Performance tips#

using DataFrames
using BenchmarkTools
using CategoricalArrays
using PooledArrays
using Random

Access by column number is faster than by name#

x = DataFrame(rand(5, 1000), :auto)
@btime $x[!, 500]; ## Faster
  3.827 ns (0 allocations: 0 bytes)
@btime $x.x500;  ## Slower
  15.952 ns (0 allocations: 0 bytes)

When working with data DataFrame use barrier functions or type annotation#

function f_bad() ## this function will be slow
    Random.seed!(1)
    x = DataFrame(rand(1000000, 2), :auto)
    y, z = x[!, 1], x[!, 2]
    p = 0.0
    for i in 1:nrow(x)
        p += y[i] * z[i]
    end
    p
end

@btime f_bad();
# if you run @code_warntype f_bad() then you notice
# that Julia does not know column types of `DataFrame`
  101.876 ms (5999022 allocations: 122.06 MiB)

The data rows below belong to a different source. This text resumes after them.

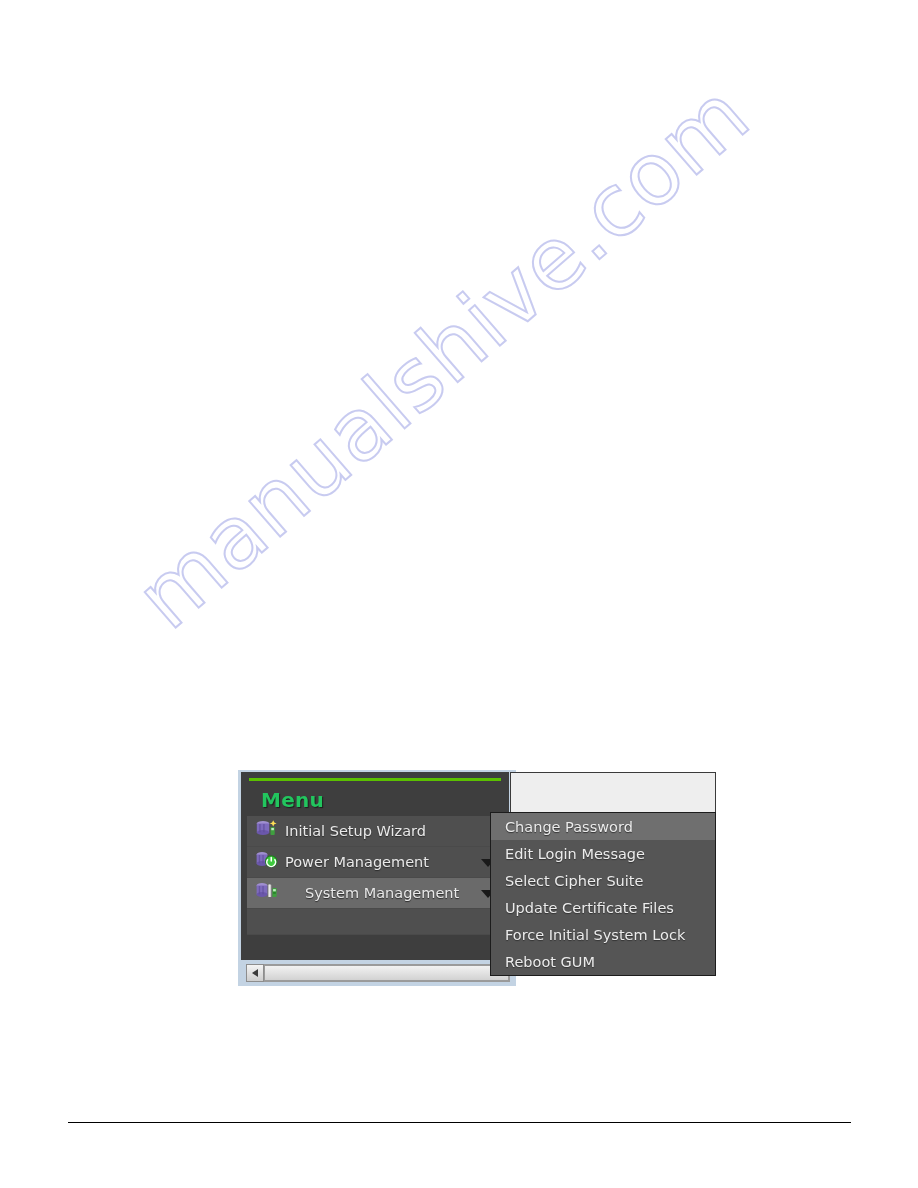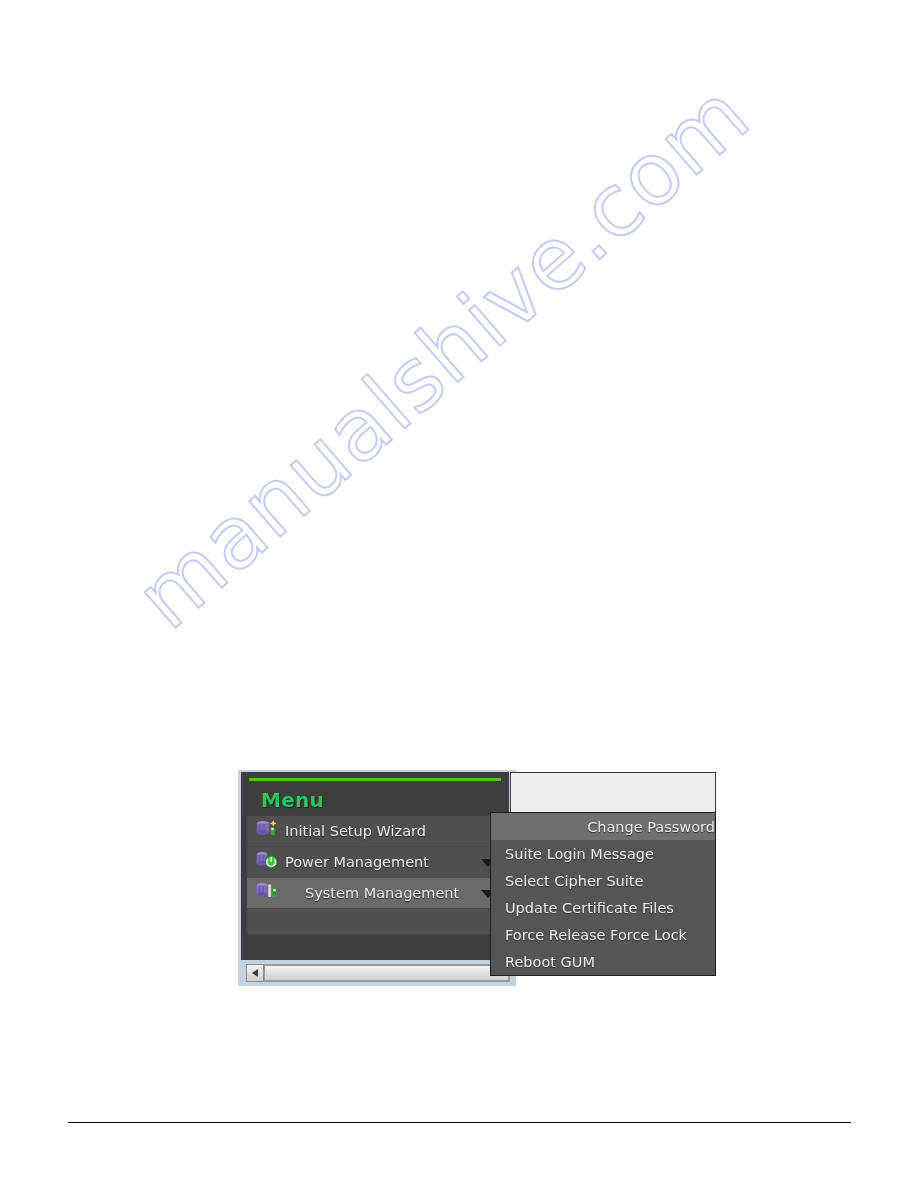--- a/index.html
+++ b/index.html
@@ -222,21 +222,20 @@
     align-items: center;
     padding-left: 14px;
     font-size: 14.5px;
     color: #ececec;
     white-space: nowrap;
     box-sizing: border-box;
     text-shadow: 0 1px 1px #323232;
   }
   .submenu-item.highlight {
     background: #6f6f6f;
-    justify-content: flex-end;
   }
 
   
   #bottom-rule {
     position: absolute;
     left: 68px;
     top: 1122px;
     width: 783px;
     height: 1px;
     background: #000000;
@@ -329,30 +328,30 @@
         <div class="sb-thumb"></div>
       </div>
     </div>
   </div>
 
   <div class="submenu">
     <div class="submenu-item highlight">
       <span>Change Password</span>
     </div>
     <div class="submenu-item">
-      <span>Suite Login Message</span>
+      <span>Edit Login Message</span>
     </div>
     <div class="submenu-item">
       <span>Select Cipher Suite</span>
     </div>
     <div class="submenu-item">
       <span>Update Certificate Files</span>
     </div>
     <div class="submenu-item">
-      <span>Force Release Force Lock</span>
+      <span>Force Initial System Lock</span>
     </div>
     <div class="submenu-item">
       <span>Reboot GUM</span>
     </div>
   </div>
 
 </div>
 
 <div id="bottom-rule"></div>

solution 1 is to use barrier function (it should be possible to use it in almost any code) for the calculation. You will notice much less memopry allocations and faster performance.

function f_inner(y, z)
    p = 0.0
    for i in eachindex(y, z)
        p += y[i] * z[i]
    end
    p
end

function f_barrier()
    Random.seed!(1)
    x = DataFrame(rand(1000000, 2), :auto)
    f_inner(x[!, 1], x[!, 2])
end

@btime f_barrier();
  4.273 ms (44 allocations: 30.52 MiB)

or use inbuilt function if possible

using LinearAlgebra

function f_inbuilt()
    Random.seed!(1)
    x = DataFrame(rand(1000000, 2), :auto)
    dot(x[!, 1], x[!, 2])
end

@btime f_inbuilt();
  3.681 ms (44 allocations: 30.52 MiB)

solution 2 is to provide the types of extracted columns. However, there are cases in which you will not know these types.

function f_typed()
    Random.seed!(1)
    x = DataFrame(rand(1000000, 2), :auto)
    y::Vector{Float64}, z::Vector{Float64} = x[!, 1], x[!, 2]
    p = 0.0
    for i in 1:nrow(x)
        p += y[i] * z[i]
    end
    p
end

@btime f_typed();
  4.693 ms (44 allocations: 30.52 MiB)

In general for tall and narrow tables it is often useful to use Tables.rowtable, Tables.columntable or Tables.namedtupleiterator for intermediate processing of data in a type-stable way.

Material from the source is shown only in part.